In many cases this general ennui comes straight from whatever social situation the student lives in. It's cultural - namely the culture of poverty.

For kids who live below the poverty line it's hard for them to see why anything beyond their circle of friends and family should matter to them. They are focused on here and now and very little beyond. To ask one of these kids, "What are your plans for the future?" is to set yourself up for a frustrating and aggravating conversation. They simply don't know. And they don't care.

There's certainly no cure for poverty in today's world, but can we deal with this general apathy and ignorance and the malaise that eventually accompanies them?

Three steps to being less ignorant

Step one would be education. Unfortunately there is a severe lack of qualified educators in this country, and the task of filling those roles is made more difficult by the low pay, long hours and insane demands that teachers must deal with. It's said that you must love teaching for ITSELF to be a teacher, and that's true. No one would take this job for the perks.

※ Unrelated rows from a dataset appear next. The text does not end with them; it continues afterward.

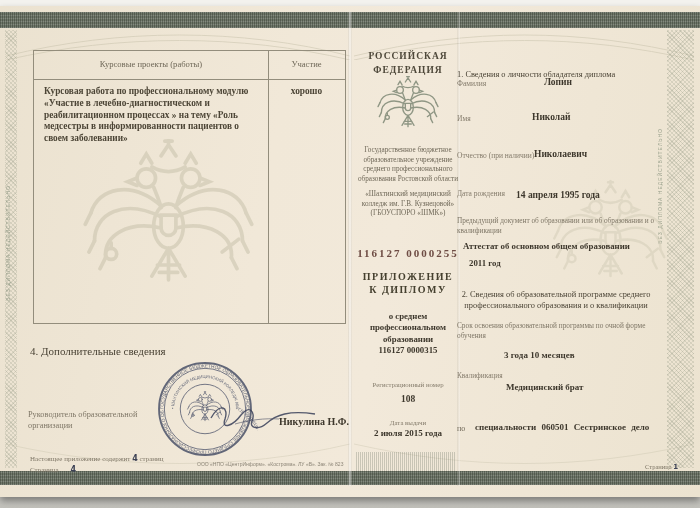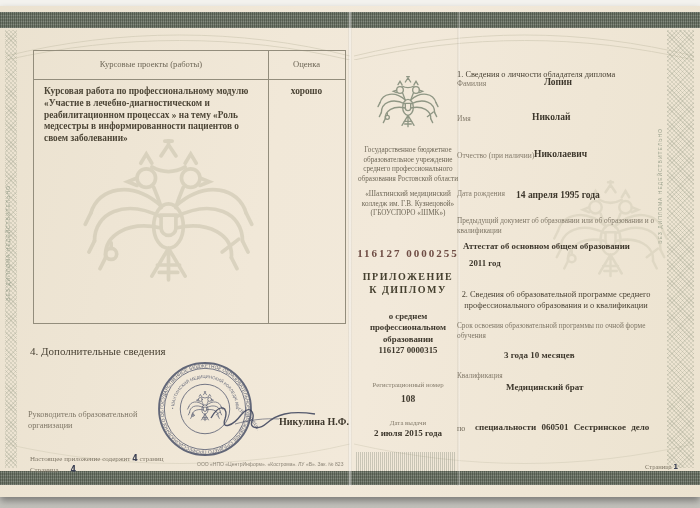"РОССИЙСКАЯ ФЕДЕРАЦИЯ" div.t { html: none -> <div>РОССИЙСКАЯ ФЕДЕРАЦИЯ</div> }
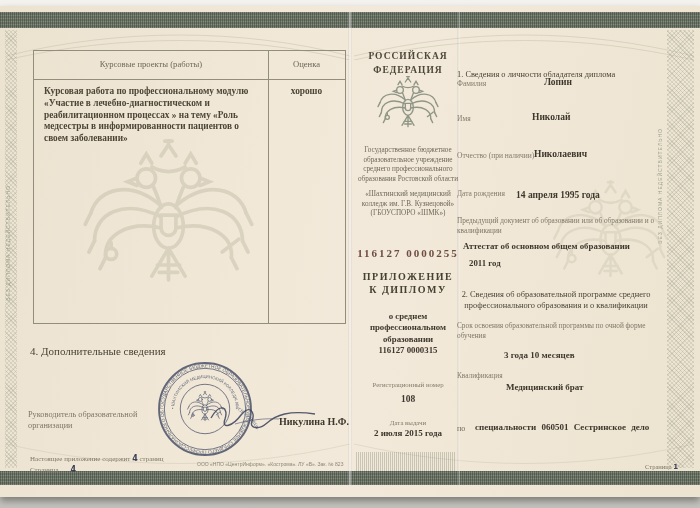"Оценка" div.th { text: Оценка -> Участие }
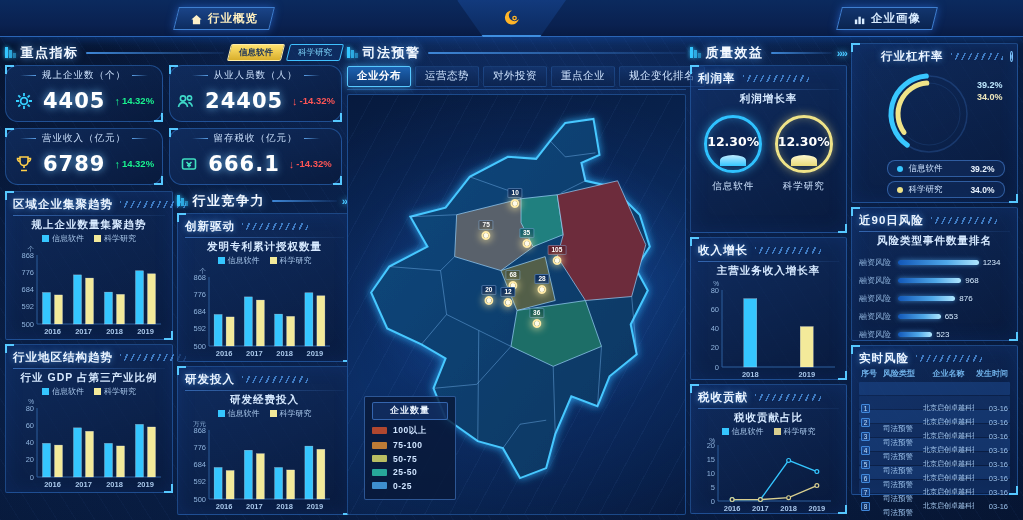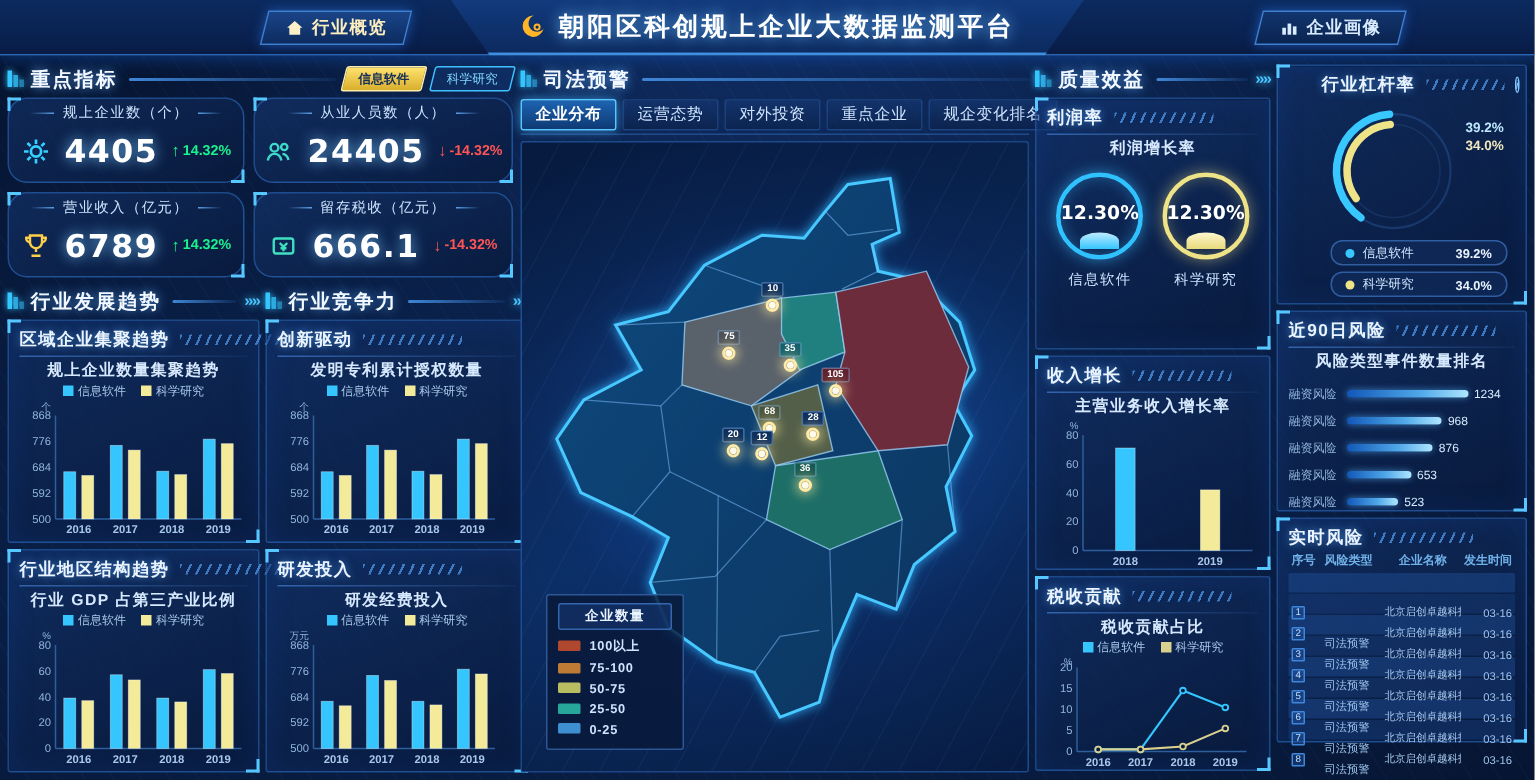"朝阳区科创规上企业大数据监测平台" span.apptitle { html: <span>朝阳区科创规上企业大数据监测平台</span> -> none }
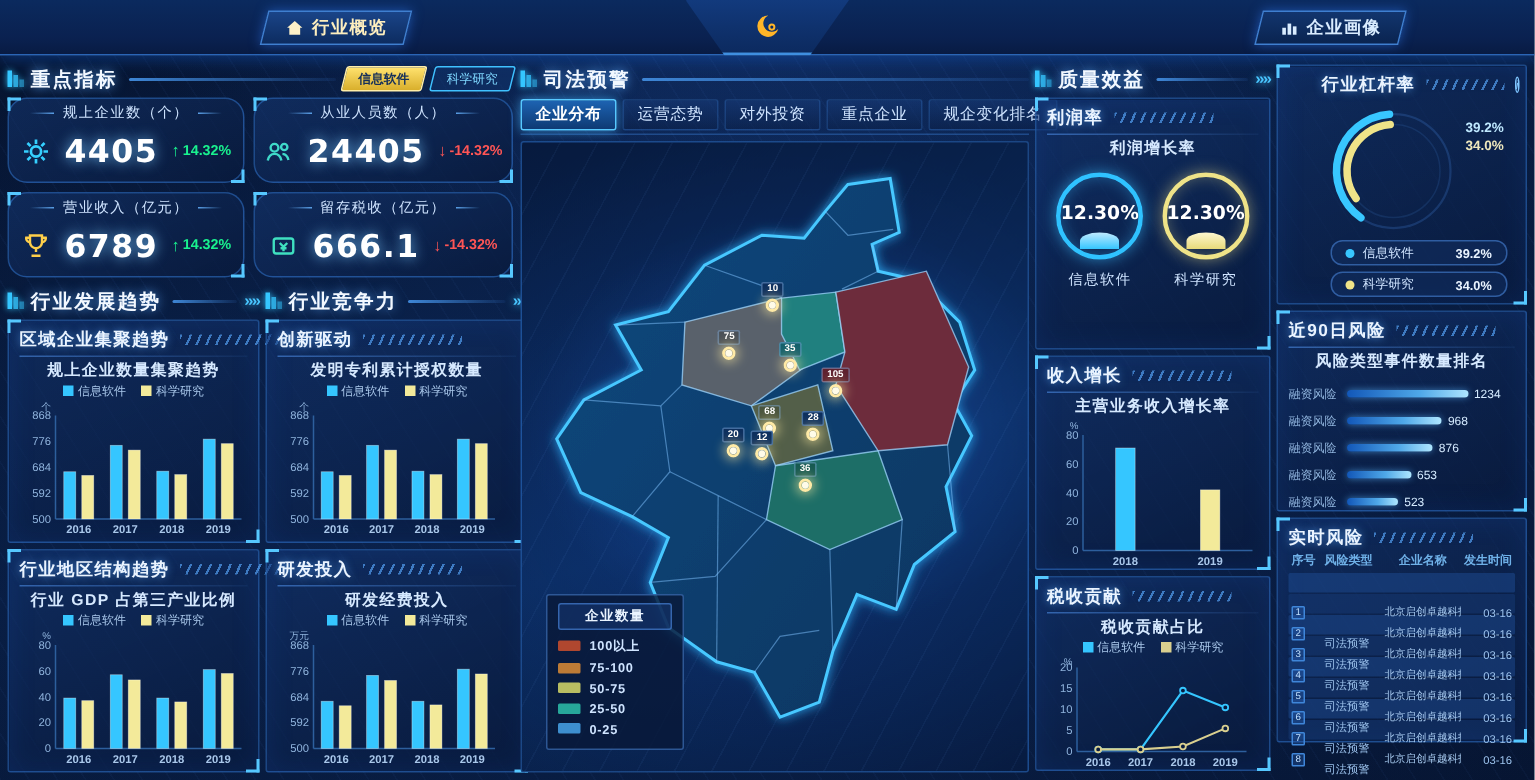"行业发展趋势" div.sechead { html: <div> <span> <i></i> <i></i> <i></i> </span> <span>行业发展趋势</span> <span></span> <span></span> </div> -> none }
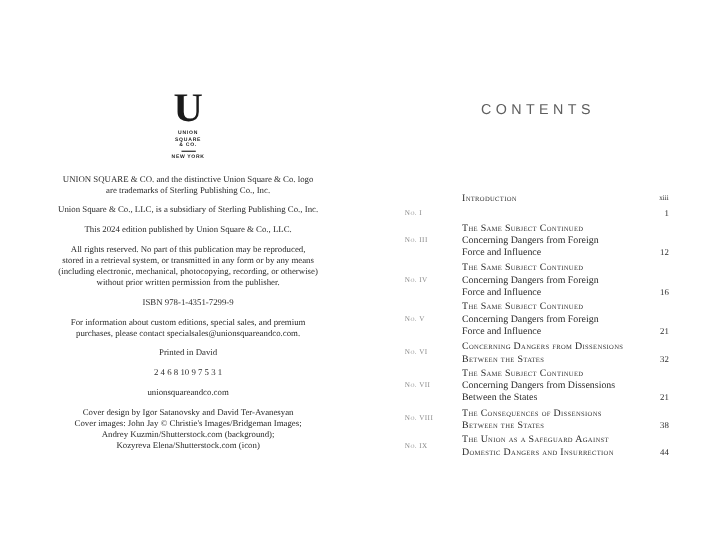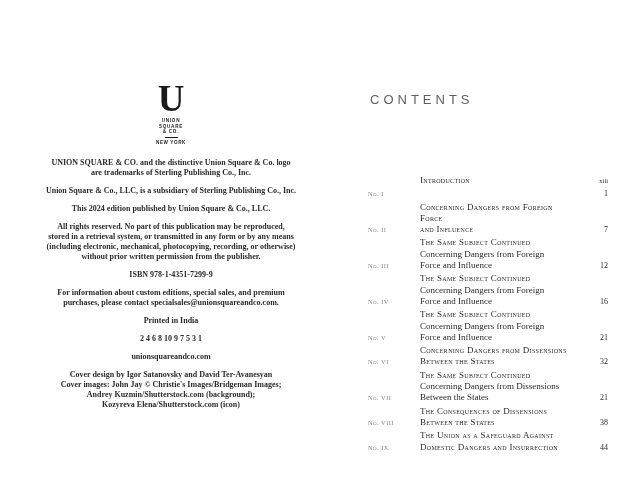"CONTENTS" .contents-title { text-align: none -> center }
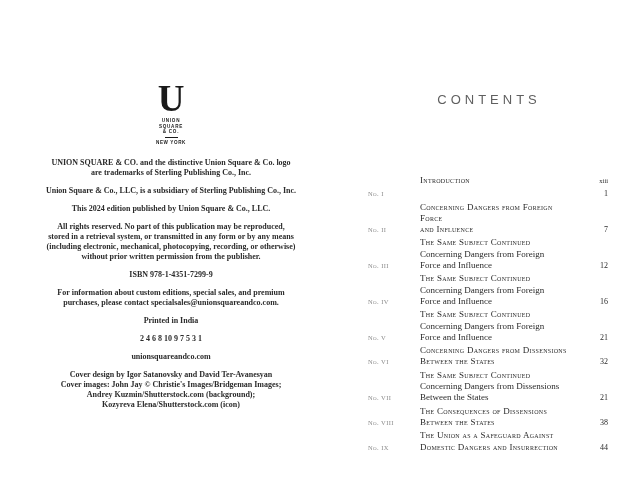"UNION SQUARE & CO. and" .colophon .para { font-weight: bold -> none }
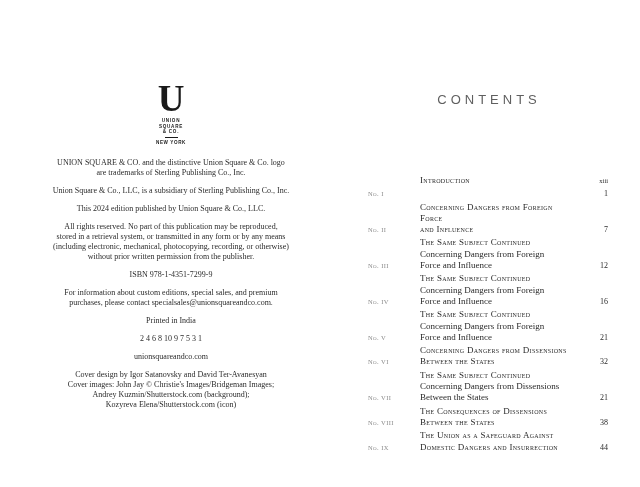"Introduction" .toc-row { align-items: flex-end -> center }
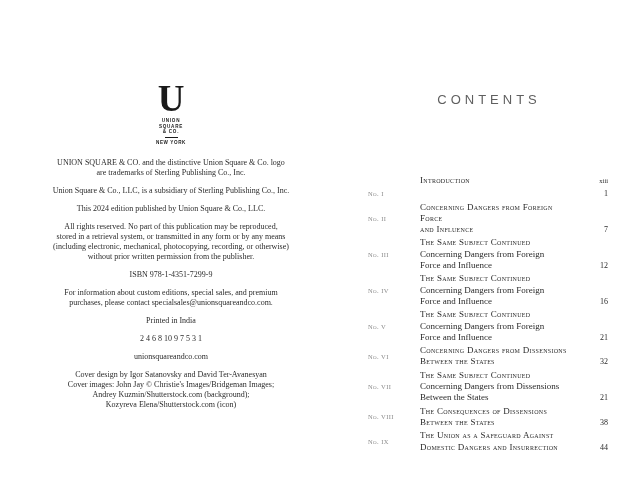"Concerning Dangers from Foreign Force" div.toc-row { html: <div> <div>No. II</div> <div> <div>Concerning Dangers from Foreign Force</div> <div>and Influence</div> </div> <div>7</div> </div> -> none }
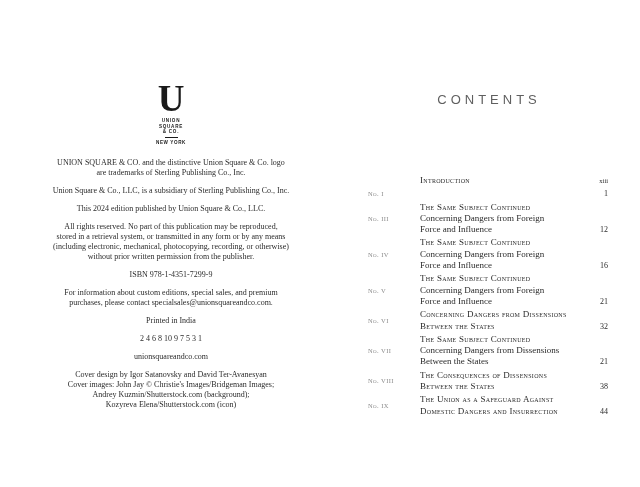"Printed in India" p.para { text: India -> David }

Step two would be to alleviate the poverty problem, even if only a little. It sounds impossible, but the truth is there are ways out there. Money is literally sitting around in our government, waiting to be spent. Just ask Matthew Lesko, that guy who dresses in the question mark tuxedo and shouts about government grants. The government has a ton of money earmarked for certain things, why not move some of that towards helping those in poverty? Set up a better school program, pay teachers more, heck even GIVE money away - something's got to help.

Step three, the final step, is for schools to stop spending attention, time and money on those stinking standardized tests. Here's the bottom line, everyone - those tests are not doing anyone any good. They're useless. They do not tell education agencies anything useful about a student. They are geared entirely towards ferreting out whether or not a teacher is "teaching to the system." In other words, the tests don't help students, they merely try to catch teachers who aren't complying. It's time we started actually TEACHING students, instead of training them for the standardized tests.

No change comes easily. I'm not proposing that anything could have an effect over night. But I believe that the best way to combat our two greatest enemies, ignorance and apathy, are to be educated and to CARE about something. I care about a great many things, and my students see that and they tend to care about them, too. I make an effort to know things, and when my kids ask a question about something I DON'T know I make the effort to learn it, right in front of them if possible.

These are the weapons I have against ignorance and apathy. I think it's time to arm America's students in the same way.


J. Kevin Tumlinson is a writer and a schoolteacher living in Lake Jackson, TX. He doesn't know if you don't care.